## AIM OF THE EXERCISE
In the entries below, find the line with "- (And rather" and the line with "too opinionated in parts even)". Reproduce those two lines and every line between them exactly, and nothing more.

• • • • • • •

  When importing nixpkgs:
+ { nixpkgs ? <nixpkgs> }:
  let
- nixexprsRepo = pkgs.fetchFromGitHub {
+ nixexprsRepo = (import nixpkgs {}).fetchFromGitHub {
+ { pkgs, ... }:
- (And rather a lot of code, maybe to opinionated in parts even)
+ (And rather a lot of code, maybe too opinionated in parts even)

• • • • • • •

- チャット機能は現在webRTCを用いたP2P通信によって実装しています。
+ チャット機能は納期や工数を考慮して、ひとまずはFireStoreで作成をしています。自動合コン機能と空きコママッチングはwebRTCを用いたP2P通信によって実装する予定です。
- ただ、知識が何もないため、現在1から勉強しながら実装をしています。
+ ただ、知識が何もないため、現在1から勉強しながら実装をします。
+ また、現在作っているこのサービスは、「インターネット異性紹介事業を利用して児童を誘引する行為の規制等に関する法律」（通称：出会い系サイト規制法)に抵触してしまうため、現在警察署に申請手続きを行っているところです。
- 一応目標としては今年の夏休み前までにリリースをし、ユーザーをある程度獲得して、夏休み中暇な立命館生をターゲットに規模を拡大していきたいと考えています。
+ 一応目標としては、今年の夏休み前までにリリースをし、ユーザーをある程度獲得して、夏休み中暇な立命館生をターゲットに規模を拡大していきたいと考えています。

• • • • • • •

## RESULT FOR THIS TASK
- (And rather a lot of code, maybe to opinionated in parts even)
+ (And rather a lot of code, maybe too opinionated in parts even)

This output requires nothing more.